For some reason I got 3/12 task failed   and no xcom written

  !image-2019-11-25-15-24-20-610.png!
The log
{noformat}

-------------------------------------------------------------------------------- 
[2019-11-25 11:09:18,434] {__init__.py:1354} INFO - Starting attempt 3 of 3 
[2019-11-25 11:09:18,434] {__init__.py:1355} INFO - -------------------------------------------------------------------------------- 
[2019-11-25 11:09:18,448] {__init__.py:1374} INFO - Executing <Task(SparkStepOperator): stage_cs_ext_api_myheritage_tickets_volume> on 2019-11-25T09:46:10.998426+00:00 
[2019-11-25 11:09:18,449] {base_task_runner.py:119} INFO - Running: ['airflow', 'run', 'api', 'api_myheritage_tickets_volume', '2019-11-25T09:46:10.998426+00:00', '--job_id', '98486', '--raw', '-sd', 'DAGS_FOLDER/api_export.py', '--cfg_path', '/tmp/tmp4tfkxfsq'] 
[2019-11-25 11:09:18,963] {base_task_runner.py:101} INFO - Job 98486: Subtask stage_cs_ext_api_myheritage_tickets_volume 
[2019-11-25 11:09:18,963] {settings.py:182} INFO - settings.configure_orm(): Using pool settings. pool_size=5, pool_recycle=1800, pid=26857 
[2019-11-25 11:09:19,929] {base_task_runner.py:101} INFO - Job 98486: Subtask stage_cs_ext_api_myheritage_tickets_volume 
[2019-11-25 11:09:19,929] {__init__.py:51} INFO - Using executor LocalExecutor 
[2019-11-25 11:09:20,091] {base_task_runner.py:101} INFO - Job 98486: Subtask stage_cs_ext_api_myheritage_tickets_volume 
[2019-11-25 11:09:20,091] {__init__.py:305} INFO - Filling up the DagBag from /home/airflow/dags/export.py 
[2019-11-25 11:09:20,219] {base_task_runner.py:101} INFO - Job 98486: Subtask stage_cs_ext_api_myheritage_tickets_volume 
[2019-11-25 11:09:20,218] {cli.py:517} INFO - Running <TaskInstance: wap-cs-external-api.stage_cs_ext_api_myheritage_tickets_volume 2019-11-25T09:46:10.998426+00:00 [running]> on host airflow 
[2019-11-25 11:09:20,312] {emr.py:348} INFO - Adding step [{'Name': 'stage_cs_ext_api_myheritage_tickets_volume', 'ActionOnFailure': 'CONTINUE', 'HadoopJarStep': {'Jar': 'command-runner.jar', 'Args': ['spark-submit', '--deploy-mode', 'client', 's3://releases/airflow/parquet_to_csv.py', 'prod', 'marketing', 'cs_ext_api_myheritage_tickets_volume', 's3://data/cs_ext_api_myheritage_tickets_volume.csv', 'false', 'true']}}] to the cluster [j-1UVOKFN0F1QC2] [2019-11-25 11:09:20,315] {logging_mixin.py:95} INFO - 
[2019-11-25 11:09:20,315] {connectionpool.py:735} INFO - Starting new HTTPS connection (1): elasticmapreduce.us-east-1.amazonaws.com 
[2019-11-25 11:11:20,485] {logging_mixin.py:95} INFO - 
[2019-11-25 11:11:20,484] {connectionpool.py:238} INFO - Resetting dropped connection: elasticmapreduce.us-east-1.amazonaws.com 
[2019-11-25 11:11:20,534] {__init__.py:1580} ERROR - Waiter StepComplete failed: Waiter encountered a terminal failure state
Traceback (most recent call last):
  File "/usr/local/lib/python3.6/site-packages/airflow/models/__init__.py", line 1436, in _run_raw_task
    result = task_copy.execute(context=context)
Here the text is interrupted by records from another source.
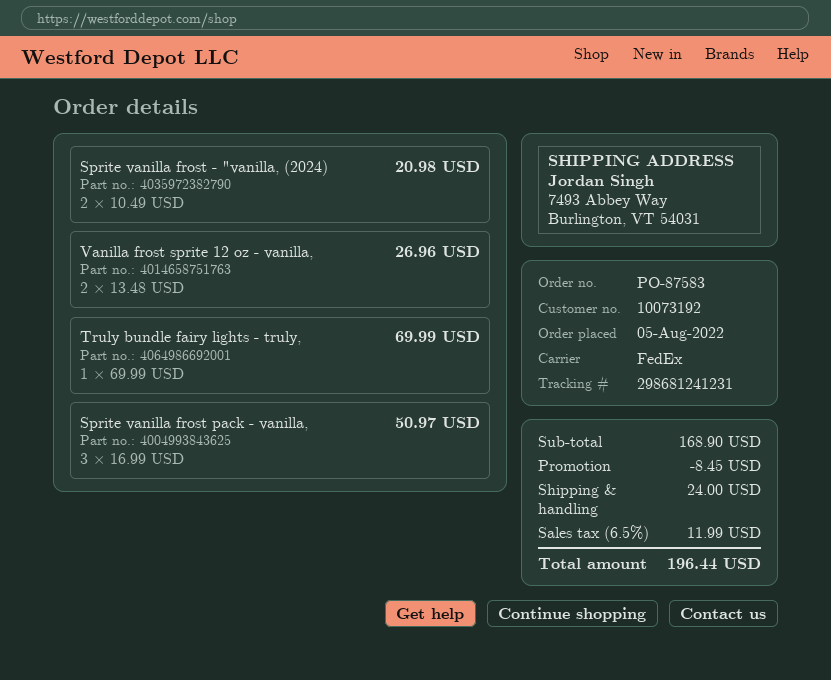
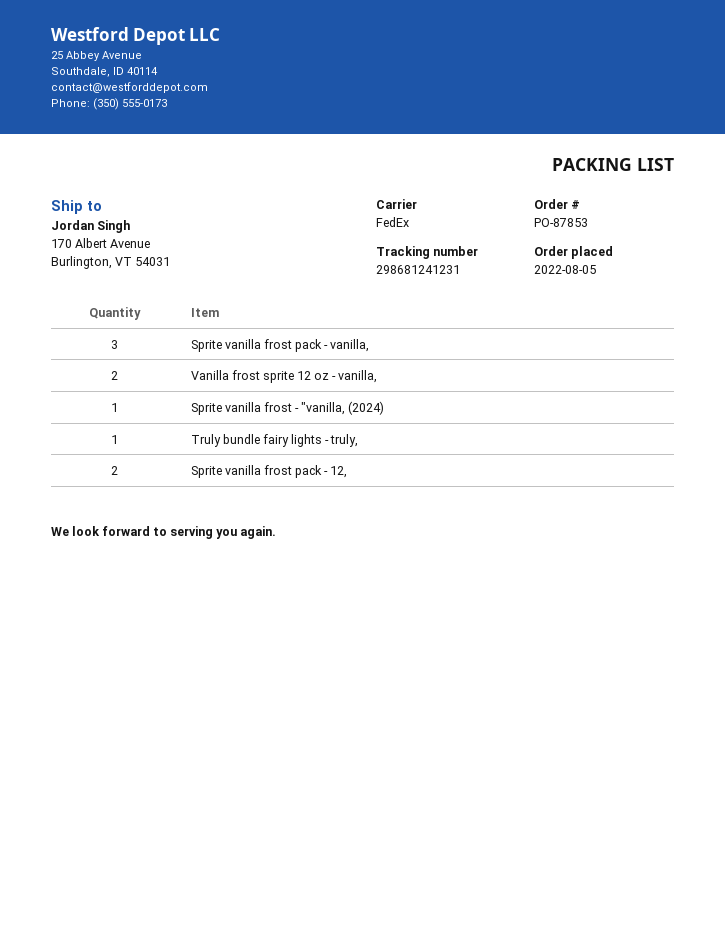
order number: PO-87583 -> PO-87853
ship to: 7493 Abbey Way, Burlington, VT 54031 -> 170 Albert Avenue, Burlington, VT 54031
Sprite vanilla frost - "vanilla, (2024): 2 -> 1
Sprite vanilla frost pack - 12,: none -> 2

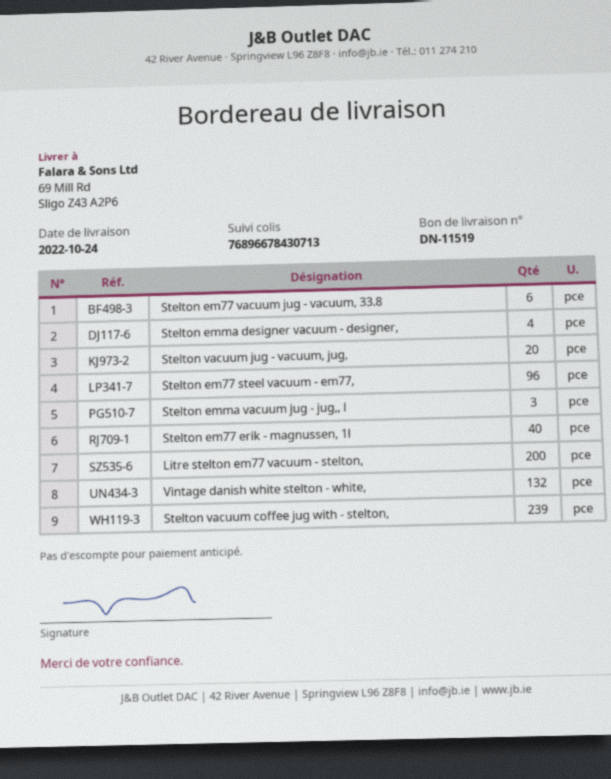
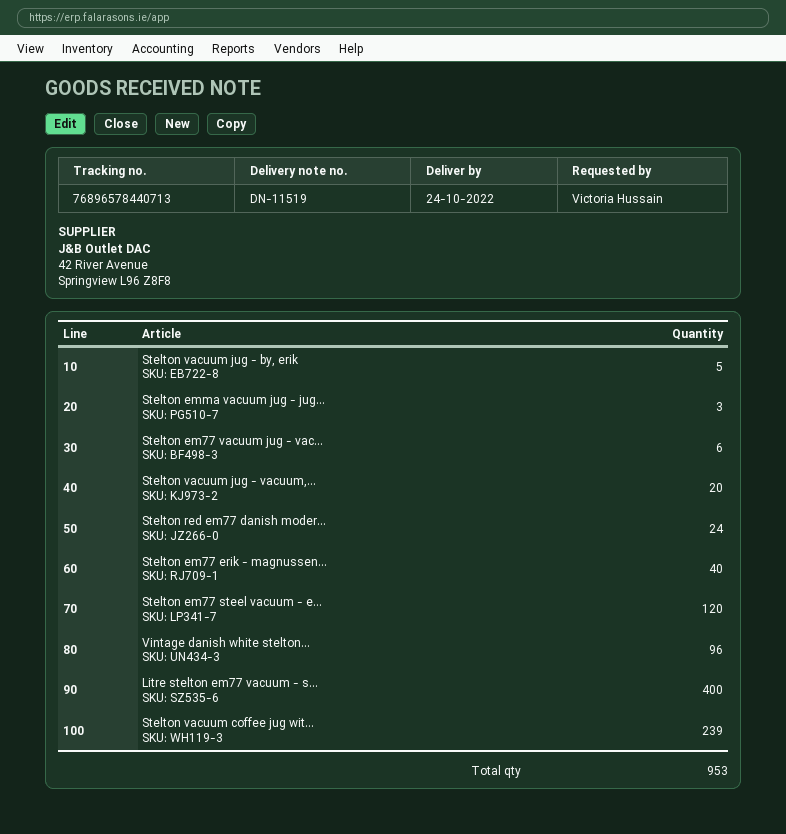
tracking number: 76896678430713 -> 76896578440713
Stelton emma designer vacuum - designer,: 4 -> none
Stelton em77 steel vacuum - em77,: 96 -> 120
Litre stelton em77 vacuum - stelton,: 200 -> 400
Vintage danish white stelton - white,: 132 -> 96
Stelton vacuum jug - by, erik: none -> 5
Stelton red em77 danish moder...: none -> 24

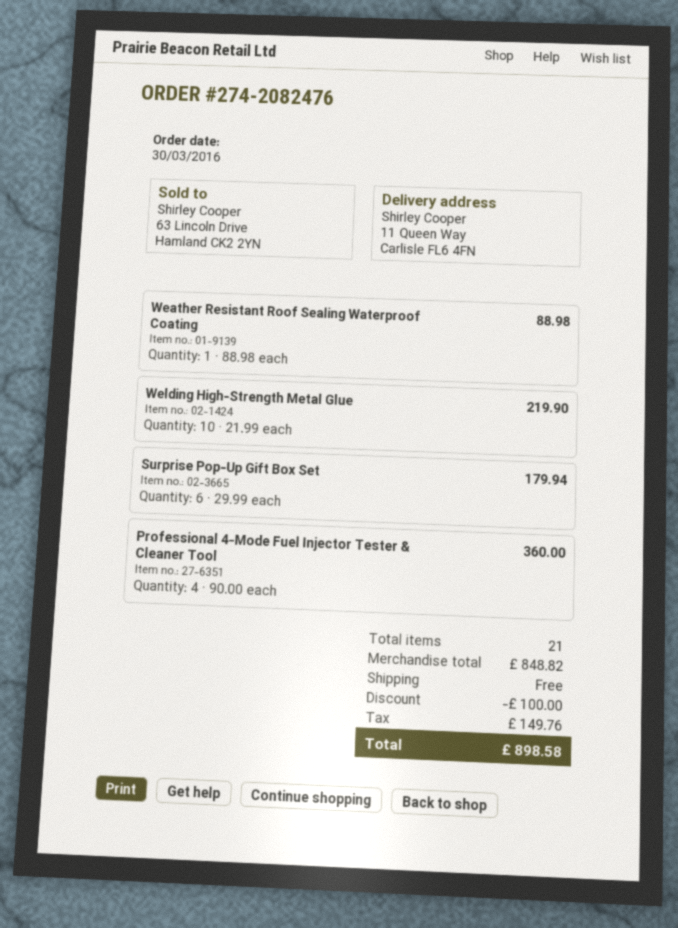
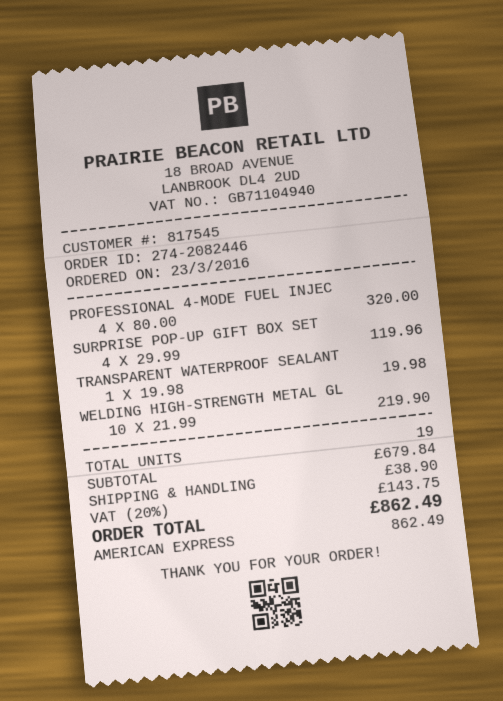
order number: 274-2082476 -> 274-2082446
order date: 2016-03-30 -> 2016-03-23
Weather Resistant Roof Sealing Waterproof Coating: 1 x 88.98 = 88.98 -> none
Surprise Pop-Up Gift Box Set: 6 x 29.99 = 179.94 -> 4 x 29.99 = 119.96
Professional 4-Mode Fuel Injector Tester & Cleaner Tool: 4 x 90.00 = 360.00 -> 4 x 80.00 = 320.00
TRANSPARENT WATERPROOF SEALANT: none -> 1 x 19.98 = 19.98
total quantity: 21 -> 19
subtotal: 848.82 -> 679.84
discount: 100.00 -> none
shipping: 0.00 -> 38.90
tax: 149.76 -> 143.75
total: 898.58 -> 862.49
  File "/usr/local/lib/python3.6/site-packages/flow/operators/emr.py", line 350, in execute
    hook.wait_for_step_completion(cluster_id, step_id)
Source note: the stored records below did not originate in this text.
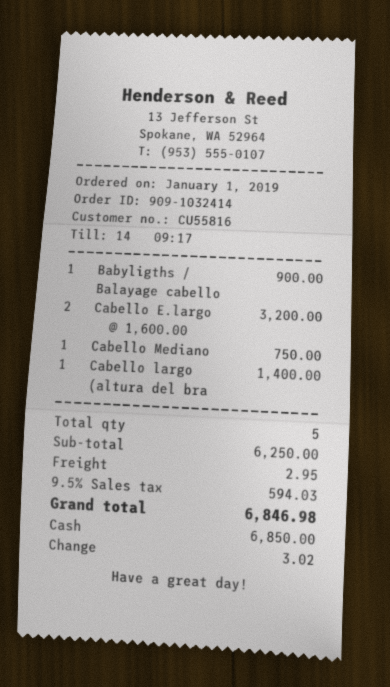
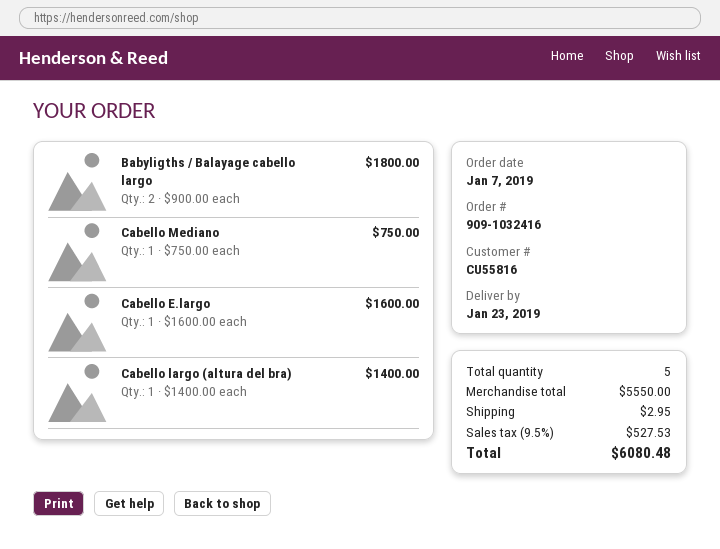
order number: 909-1032414 -> 909-1032416
order date: 2019-01-01 -> 2019-01-07
Babyligths / Balayage cabello: 1 x 900.00 = 900.00 -> 2 x 900.00 = 1800.00
Cabello E.largo: 2 x 1600.00 = 3200.00 -> 1 x 1600.00 = 1600.00
subtotal: 6250.00 -> 5550.00
tax: 9.5% = 594.03 -> 9.5% = 527.53
total: 6846.98 -> 6080.48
  File "/usr/local/lib/python3.6/site-packages/wixflow/aws/emr_lib.py", line 55, in wait_for_step_completion
    'MaxAttempts': 60
  File "/usr/local/lib/python3.6/site-packages/botocore/waiter.py", line 53, in wait
    Waiter.wait(self, **kwargs)
  File "/usr/local/lib/python3.6/site-packages/botocore/waiter.py", line 323, in wait
    last_response=response,
botocore.exceptions.WaiterError: Waiter StepComplete failed: Waiter encountered a terminal failure state
{noformat}
  
 flow/operators/emr.py
{code:java}
class SparkStepOperator(BaseOperator):
    ui_color = '#cce6ff'
    template_fields = ['app_args']

    def __init__(self,
                 step_name,
                 source_path,
                 deploy_mode='client',
                 main_class=None,
                 app_args: List[str] = None,
                 spark_submit_args: List[str] = None,
                 action_on_failure='CONTINUE',
                 cluster_id=None,
                 emr_conn_id=default_emr_conn_id,
                 *args, **kwargs):
        """
        :param step_name: name of the step to submit
        :param source_path: path to jar or python file on s3
        :param action_on_failure: 'TERMINATE_JOB_FLOW'|'TERMINATE_CLUSTER'|'CANCEL_AND_WAIT'|'CONTINUE'
        :param emr_conn_id: emr connection id
        """
        super(SparkStepOperator, self).__init__(task_id=step_name, *args, **kwargs)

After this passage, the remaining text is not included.